What you are asked to do> Images are not wanted; transcribe the rest of the listing exactly.
+ + + + +
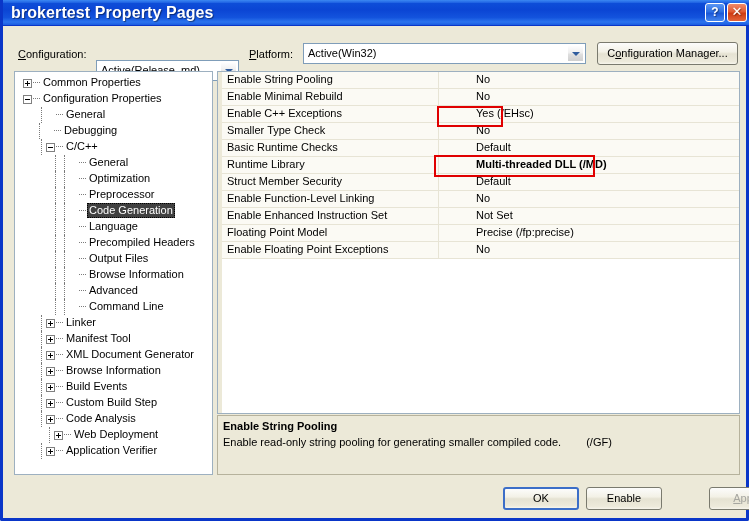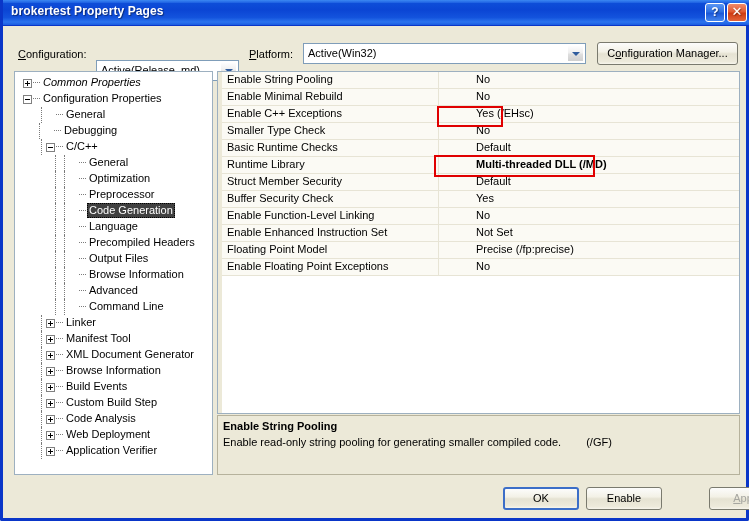--- a/index.html
+++ b/index.html
@@ -48,21 +48,21 @@
   }
   #titlebar-shine {
     position: absolute;
     left: 0; top: 0;
     width: 749px; height: 3px;
     background: linear-gradient(to bottom, #3C88F2, #1C5FE2);
   }
   #title-text {
     position: absolute;
     left: 8px; top: 4px;
-    font-size: 12px;
+    font-size: 16px;
     font-weight: bold;
     color: #ffffff;
     text-shadow: 1px 1px 1px rgba(0,0,0,0.45);
     letter-spacing: 0.1px;
     white-space: nowrap;
   }
   .titlebtn {
     position: absolute;
     top: 3px;
     width: 20px; height: 19px;
@@ -365,21 +365,21 @@
     <div class="combo-text">Active(Win32)</div>
     <div class="combo-arrow"></div>
   </div>
 
   <div class="btn" id="btn-config-manager" style="left:594px; top:42px; width:141px;">
     <span>C<span class="underline-ch">o</span>nfiguration Manager...</span>
   </div>
 
   <div id="treepanel">
     <div id="tree-rows" style="padding-top:3px;">
-        <div class="tree-row" style="padding-left: 8px; font-style: italic;"><span class="plusbox plus"></span><span class="dashlead"></span><span class="tree-label">Common Properties</span></div>
+        <div class="tree-row" style="padding-left: 8px;"><span class="plusbox plus"></span><span class="dashlead"></span><span class="tree-label">Common Properties</span></div>
         <div class="tree-row" style="padding-left: 8px;"><span class="plusbox"></span><span class="dashlead"></span><span class="tree-label">Configuration Properties</span></div>
         <div class="tree-row" style="padding-left: 22px;"><span class="vline"></span><span class="spacer"></span><span class="dashlead"></span><span class="tree-label">General</span></div>
         <div class="tree-row" style="padding-left: 20px;"><span class="vline"></span><span class="spacer"></span><span class="dashlead"></span><span class="tree-label">Debugging</span></div>
         <div class="tree-row" style="padding-left: 22px;"><span class="vline"></span><span class="plusbox"></span><span class="dashlead"></span><span class="tree-label">C/C++</span></div>
         <div class="tree-row" style="padding-left: 36px;"><span class="vline"></span><span class="vline"></span><span class="spacer"></span><span class="dashlead"></span><span class="tree-label">General</span></div>
         <div class="tree-row" style="padding-left: 36px;"><span class="vline"></span><span class="vline"></span><span class="spacer"></span><span class="dashlead"></span><span class="tree-label">Optimization</span></div>
         <div class="tree-row" style="padding-left: 36px;"><span class="vline"></span><span class="vline"></span><span class="spacer"></span><span class="dashlead"></span><span class="tree-label">Preprocessor</span></div>
         <div class="tree-row selected" style="padding-left: 36px;"><span class="vline"></span><span class="vline"></span><span class="spacer"></span><span class="dashlead"></span><span class="tree-label">Code Generation</span></div>
         <div class="tree-row" style="padding-left: 36px;"><span class="vline"></span><span class="vline"></span><span class="spacer"></span><span class="dashlead"></span><span class="tree-label">Language</span></div>
         <div class="tree-row" style="padding-left: 36px;"><span class="vline"></span><span class="vline"></span><span class="spacer"></span><span class="dashlead"></span><span class="tree-label">Precompiled Headers</span></div>
@@ -387,21 +387,21 @@
         <div class="tree-row" style="padding-left: 36px;"><span class="vline"></span><span class="vline"></span><span class="spacer"></span><span class="dashlead"></span><span class="tree-label">Browse Information</span></div>
         <div class="tree-row" style="padding-left: 36px;"><span class="vline"></span><span class="vline"></span><span class="spacer"></span><span class="dashlead"></span><span class="tree-label">Advanced</span></div>
         <div class="tree-row" style="padding-left: 36px;"><span class="vline"></span><span class="vline"></span><span class="spacer"></span><span class="dashlead"></span><span class="tree-label">Command Line</span></div>
         <div class="tree-row" style="padding-left: 22px;"><span class="vline"></span><span class="plusbox plus"></span><span class="dashlead"></span><span class="tree-label">Linker</span></div>
         <div class="tree-row" style="padding-left: 22px;"><span class="vline"></span><span class="plusbox plus"></span><span class="dashlead"></span><span class="tree-label">Manifest Tool</span></div>
         <div class="tree-row" style="padding-left: 22px;"><span class="vline"></span><span class="plusbox plus"></span><span class="dashlead"></span><span class="tree-label">XML Document Generator</span></div>
         <div class="tree-row" style="padding-left: 22px;"><span class="vline"></span><span class="plusbox plus"></span><span class="dashlead"></span><span class="tree-label">Browse Information</span></div>
         <div class="tree-row" style="padding-left: 22px;"><span class="vline"></span><span class="plusbox plus"></span><span class="dashlead"></span><span class="tree-label">Build Events</span></div>
         <div class="tree-row" style="padding-left: 22px;"><span class="vline"></span><span class="plusbox plus"></span><span class="dashlead"></span><span class="tree-label">Custom Build Step</span></div>
         <div class="tree-row" style="padding-left: 22px;"><span class="vline"></span><span class="plusbox plus"></span><span class="dashlead"></span><span class="tree-label">Code Analysis</span></div>
-        <div class="tree-row" style="padding-left: 22px;"><span class="vline"></span><span class="plusbox plus"></span><span class="dashlead"></span><span class="tree-label">Web Deployment</span></div>
+        <div class="tree-row" style="padding-left: 22px; margin-left: 8px;"><span class="vline"></span><span class="plusbox plus"></span><span class="dashlead"></span><span class="tree-label">Web Deployment</span></div>
         <div class="tree-row" style="padding-left: 22px;"><span class="vline"></span><span class="plusbox plus"></span><span class="dashlead"></span><span class="tree-label">Application Verifier</span></div>
       </div>
   </div>
 
   <div id="gridpanel">
     <div id="grid-leftstrip"></div>
     <div id="grid-rows">
         <div class="grid-row">
           <span class="grid-name">Enable String Pooling</span>
           <span class="grid-split"></span>
@@ -429,25 +429,20 @@
         </div>
         <div class="grid-row">
           <span class="grid-name">Runtime Library</span>
           <span class="grid-split"></span>
           <span class="grid-value bold">Multi-threaded DLL (/MD)</span>
         </div>
         <div class="grid-row">
           <span class="grid-name">Struct Member Security</span>
           <span class="grid-split"></span>
           <span class="grid-value">Default</span>
-        </div>
-        <div class="grid-row">
-          <span class="grid-name">Buffer Security Check</span>
-          <span class="grid-split"></span>
-          <span class="grid-value">Yes</span>
         </div>
         <div class="grid-row">
           <span class="grid-name">Enable Function-Level Linking</span>
           <span class="grid-split"></span>
           <span class="grid-value">No</span>
         </div>
         <div class="grid-row">
           <span class="grid-name">Enable Enhanced Instruction Set</span>
           <span class="grid-split"></span>
           <span class="grid-value">Not Set</span>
+ + + + +
Response area>
--- a/index.html
+++ b/index.html
@@ -48,21 +48,21 @@
   }
   #titlebar-shine {
     position: absolute;
     left: 0; top: 0;
     width: 749px; height: 3px;
     background: linear-gradient(to bottom, #3C88F2, #1C5FE2);
   }
   #title-text {
     position: absolute;
     left: 8px; top: 4px;
-    font-size: 12px;
+    font-size: 16px;
     font-weight: bold;
     color: #ffffff;
     text-shadow: 1px 1px 1px rgba(0,0,0,0.45);
     letter-spacing: 0.1px;
     white-space: nowrap;
   }
   .titlebtn {
     position: absolute;
     top: 3px;
     width: 20px; height: 19px;
@@ -365,21 +365,21 @@
     <div class="combo-text">Active(Win32)</div>
     <div class="combo-arrow"></div>
   </div>
 
   <div class="btn" id="btn-config-manager" style="left:594px; top:42px; width:141px;">
     <span>C<span class="underline-ch">o</span>nfiguration Manager...</span>
   </div>
 
   <div id="treepanel">
     <div id="tree-rows" style="padding-top:3px;">
-        <div class="tree-row" style="padding-left: 8px; font-style: italic;"><span class="plusbox plus"></span><span class="dashlead"></span><span class="tree-label">Common Properties</span></div>
+        <div class="tree-row" style="padding-left: 8px;"><span class="plusbox plus"></span><span class="dashlead"></span><span class="tree-label">Common Properties</span></div>
         <div class="tree-row" style="padding-left: 8px;"><span class="plusbox"></span><span class="dashlead"></span><span class="tree-label">Configuration Properties</span></div>
         <div class="tree-row" style="padding-left: 22px;"><span class="vline"></span><span class="spacer"></span><span class="dashlead"></span><span class="tree-label">General</span></div>
         <div class="tree-row" style="padding-left: 20px;"><span class="vline"></span><span class="spacer"></span><span class="dashlead"></span><span class="tree-label">Debugging</span></div>
         <div class="tree-row" style="padding-left: 22px;"><span class="vline"></span><span class="plusbox"></span><span class="dashlead"></span><span class="tree-label">C/C++</span></div>
         <div class="tree-row" style="padding-left: 36px;"><span class="vline"></span><span class="vline"></span><span class="spacer"></span><span class="dashlead"></span><span class="tree-label">General</span></div>
         <div class="tree-row" style="padding-left: 36px;"><span class="vline"></span><span class="vline"></span><span class="spacer"></span><span class="dashlead"></span><span class="tree-label">Optimization</span></div>
         <div class="tree-row" style="padding-left: 36px;"><span class="vline"></span><span class="vline"></span><span class="spacer"></span><span class="dashlead"></span><span class="tree-label">Preprocessor</span></div>
         <div class="tree-row selected" style="padding-left: 36px;"><span class="vline"></span><span class="vline"></span><span class="spacer"></span><span class="dashlead"></span><span class="tree-label">Code Generation</span></div>
         <div class="tree-row" style="padding-left: 36px;"><span class="vline"></span><span class="vline"></span><span class="spacer"></span><span class="dashlead"></span><span class="tree-label">Language</span></div>
         <div class="tree-row" style="padding-left: 36px;"><span class="vline"></span><span class="vline"></span><span class="spacer"></span><span class="dashlead"></span><span class="tree-label">Precompiled Headers</span></div>
@@ -387,21 +387,21 @@
         <div class="tree-row" style="padding-left: 36px;"><span class="vline"></span><span class="vline"></span><span class="spacer"></span><span class="dashlead"></span><span class="tree-label">Browse Information</span></div>
         <div class="tree-row" style="padding-left: 36px;"><span class="vline"></span><span class="vline"></span><span class="spacer"></span><span class="dashlead"></span><span class="tree-label">Advanced</span></div>
         <div class="tree-row" style="padding-left: 36px;"><span class="vline"></span><span class="vline"></span><span class="spacer"></span><span class="dashlead"></span><span class="tree-label">Command Line</span></div>
         <div class="tree-row" style="padding-left: 22px;"><span class="vline"></span><span class="plusbox plus"></span><span class="dashlead"></span><span class="tree-label">Linker</span></div>
         <div class="tree-row" style="padding-left: 22px;"><span class="vline"></span><span class="plusbox plus"></span><span class="dashlead"></span><span class="tree-label">Manifest Tool</span></div>
         <div class="tree-row" style="padding-left: 22px;"><span class="vline"></span><span class="plusbox plus"></span><span class="dashlead"></span><span class="tree-label">XML Document Generator</span></div>
         <div class="tree-row" style="padding-left: 22px;"><span class="vline"></span><span class="plusbox plus"></span><span class="dashlead"></span><span class="tree-label">Browse Information</span></div>
         <div class="tree-row" style="padding-left: 22px;"><span class="vline"></span><span class="plusbox plus"></span><span class="dashlead"></span><span class="tree-label">Build Events</span></div>
         <div class="tree-row" style="padding-left: 22px;"><span class="vline"></span><span class="plusbox plus"></span><span class="dashlead"></span><span class="tree-label">Custom Build Step</span></div>
         <div class="tree-row" style="padding-left: 22px;"><span class="vline"></span><span class="plusbox plus"></span><span class="dashlead"></span><span class="tree-label">Code Analysis</span></div>
-        <div class="tree-row" style="padding-left: 22px;"><span class="vline"></span><span class="plusbox plus"></span><span class="dashlead"></span><span class="tree-label">Web Deployment</span></div>
+        <div class="tree-row" style="padding-left: 22px; margin-left: 8px;"><span class="vline"></span><span class="plusbox plus"></span><span class="dashlead"></span><span class="tree-label">Web Deployment</span></div>
         <div class="tree-row" style="padding-left: 22px;"><span class="vline"></span><span class="plusbox plus"></span><span class="dashlead"></span><span class="tree-label">Application Verifier</span></div>
       </div>
   </div>
 
   <div id="gridpanel">
     <div id="grid-leftstrip"></div>
     <div id="grid-rows">
         <div class="grid-row">
           <span class="grid-name">Enable String Pooling</span>
           <span class="grid-split"></span>
@@ -429,25 +429,20 @@
         </div>
         <div class="grid-row">
           <span class="grid-name">Runtime Library</span>
           <span class="grid-split"></span>
           <span class="grid-value bold">Multi-threaded DLL (/MD)</span>
         </div>
         <div class="grid-row">
           <span class="grid-name">Struct Member Security</span>
           <span class="grid-split"></span>
           <span class="grid-value">Default</span>
-        </div>
-        <div class="grid-row">
-          <span class="grid-name">Buffer Security Check</span>
-          <span class="grid-split"></span>
-          <span class="grid-value">Yes</span>
         </div>
         <div class="grid-row">
           <span class="grid-name">Enable Function-Level Linking</span>
           <span class="grid-split"></span>
           <span class="grid-value">No</span>
         </div>
         <div class="grid-row">
           <span class="grid-name">Enable Enhanced Instruction Set</span>
           <span class="grid-split"></span>
           <span class="grid-value">Not Set</span>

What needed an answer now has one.